Source material -
--*--

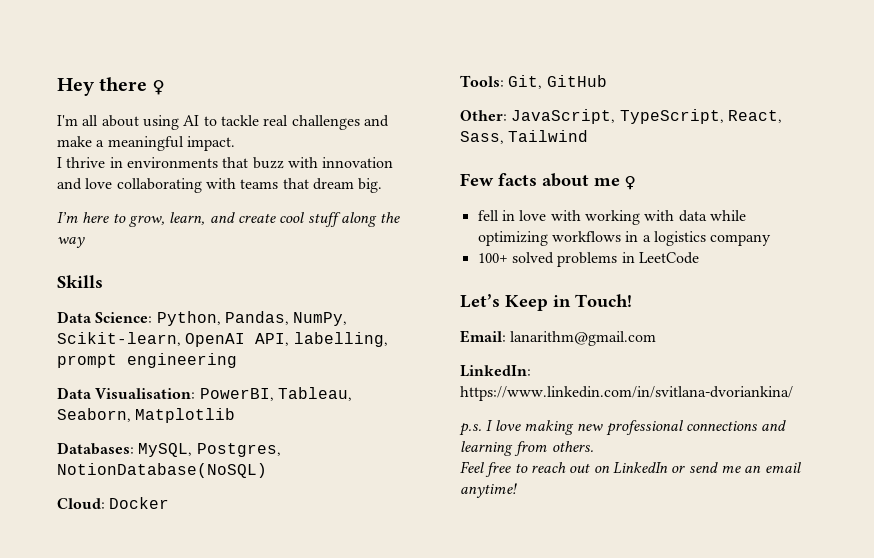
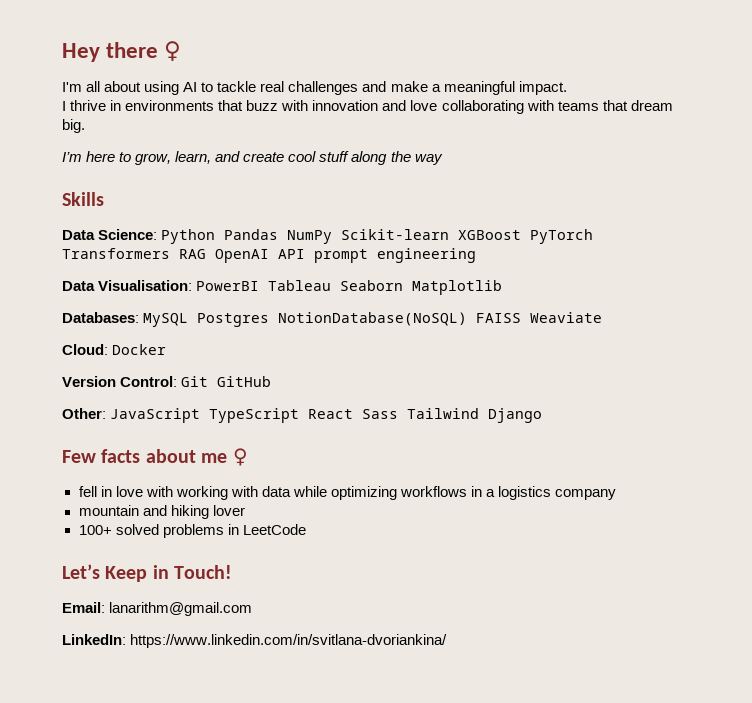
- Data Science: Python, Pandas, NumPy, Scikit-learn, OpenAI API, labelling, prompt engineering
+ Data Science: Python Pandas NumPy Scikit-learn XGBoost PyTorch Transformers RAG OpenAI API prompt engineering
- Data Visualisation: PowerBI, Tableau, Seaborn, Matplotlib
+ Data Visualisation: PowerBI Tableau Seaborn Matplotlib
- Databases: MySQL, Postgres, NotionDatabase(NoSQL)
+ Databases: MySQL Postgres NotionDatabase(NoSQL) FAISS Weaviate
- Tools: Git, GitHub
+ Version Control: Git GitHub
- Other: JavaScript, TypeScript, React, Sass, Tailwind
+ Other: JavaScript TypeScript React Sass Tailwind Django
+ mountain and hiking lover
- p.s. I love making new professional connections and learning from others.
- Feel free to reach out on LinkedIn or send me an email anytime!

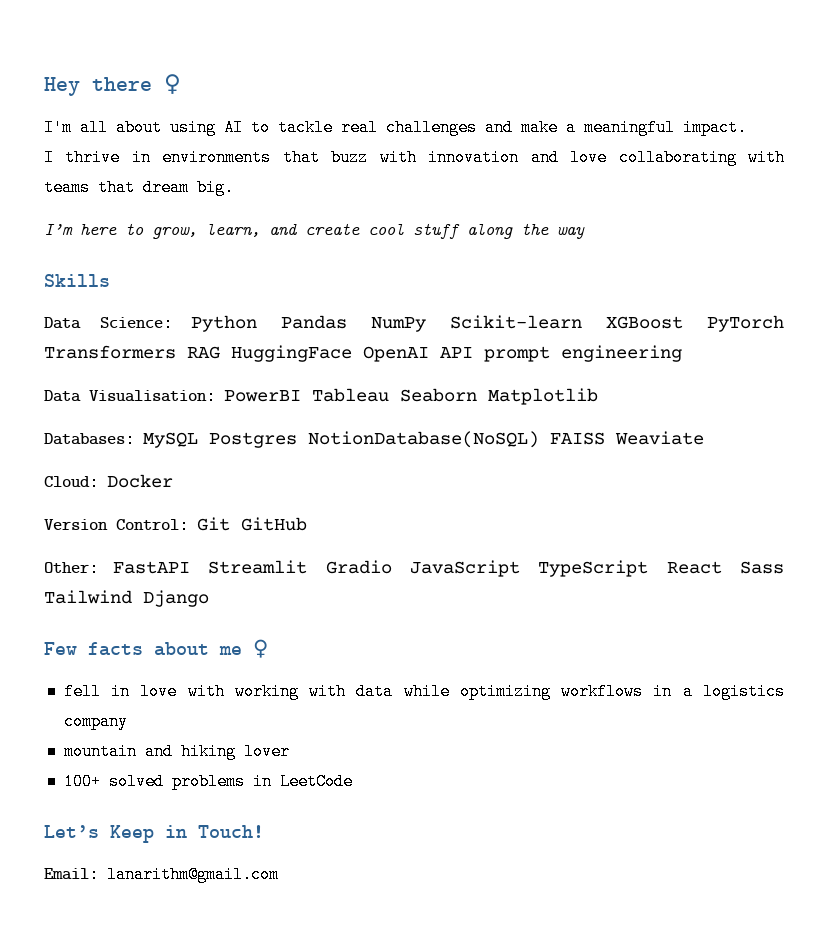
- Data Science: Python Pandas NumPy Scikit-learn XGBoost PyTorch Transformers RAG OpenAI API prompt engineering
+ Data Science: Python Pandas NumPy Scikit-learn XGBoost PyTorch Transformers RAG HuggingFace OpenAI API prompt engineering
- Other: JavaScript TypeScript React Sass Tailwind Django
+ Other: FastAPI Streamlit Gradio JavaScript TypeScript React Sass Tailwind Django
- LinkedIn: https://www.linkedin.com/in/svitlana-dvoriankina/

--*--

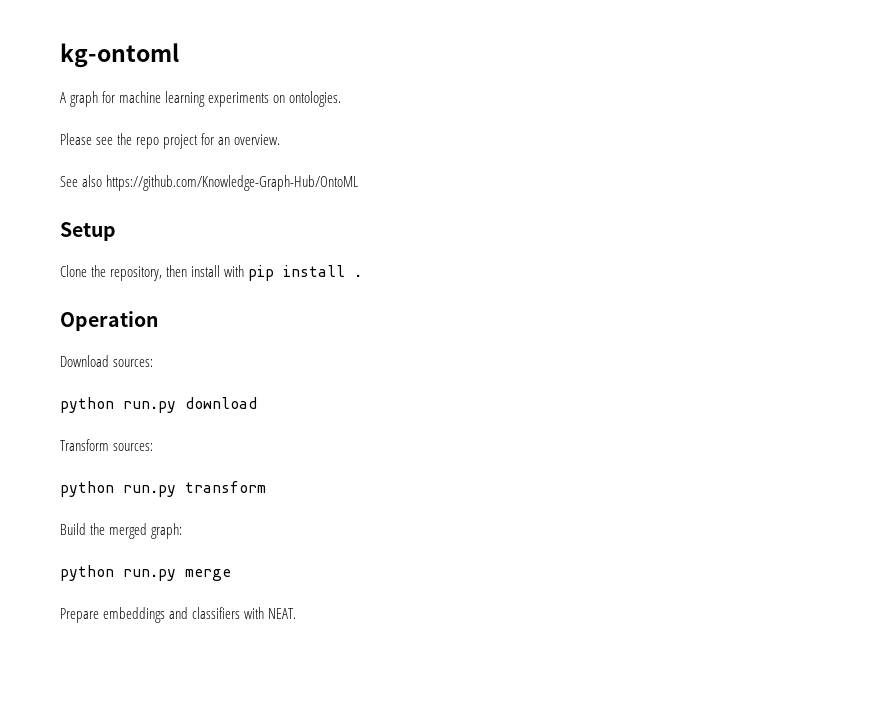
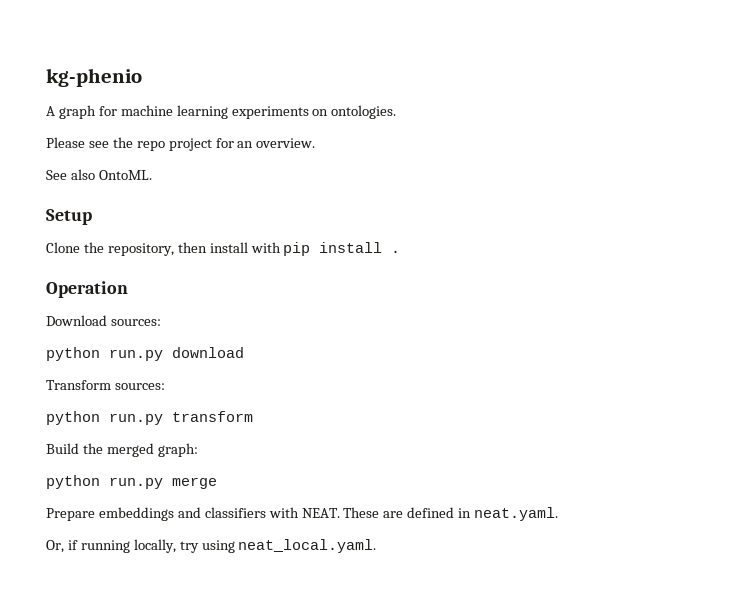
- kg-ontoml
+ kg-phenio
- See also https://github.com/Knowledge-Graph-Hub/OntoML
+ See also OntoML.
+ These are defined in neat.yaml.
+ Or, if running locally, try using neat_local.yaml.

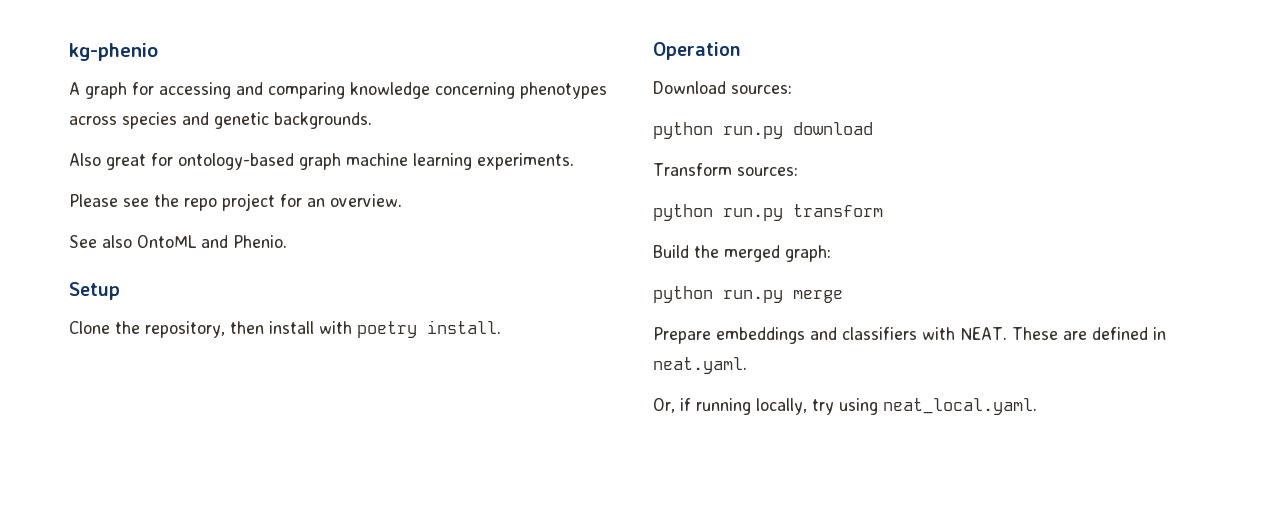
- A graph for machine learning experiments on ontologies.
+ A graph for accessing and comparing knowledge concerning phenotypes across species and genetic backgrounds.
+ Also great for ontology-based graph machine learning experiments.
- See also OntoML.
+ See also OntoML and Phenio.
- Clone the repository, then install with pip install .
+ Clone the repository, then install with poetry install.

--*--

Task objective - Word for word, restate the lines above from the line containing "Tableau Seaborn Matplotlib" through the line containing "and hiking lover", with both included and nothing else.

Written response -
+ Data Visualisation: PowerBI Tableau Seaborn Matplotlib
- Databases: MySQL, Postgres, NotionDatabase(NoSQL)
+ Databases: MySQL Postgres NotionDatabase(NoSQL) FAISS Weaviate
- Tools: Git, GitHub
+ Version Control: Git GitHub
- Other: JavaScript, TypeScript, React, Sass, Tailwind
+ Other: JavaScript TypeScript React Sass Tailwind Django
+ mountain and hiking lover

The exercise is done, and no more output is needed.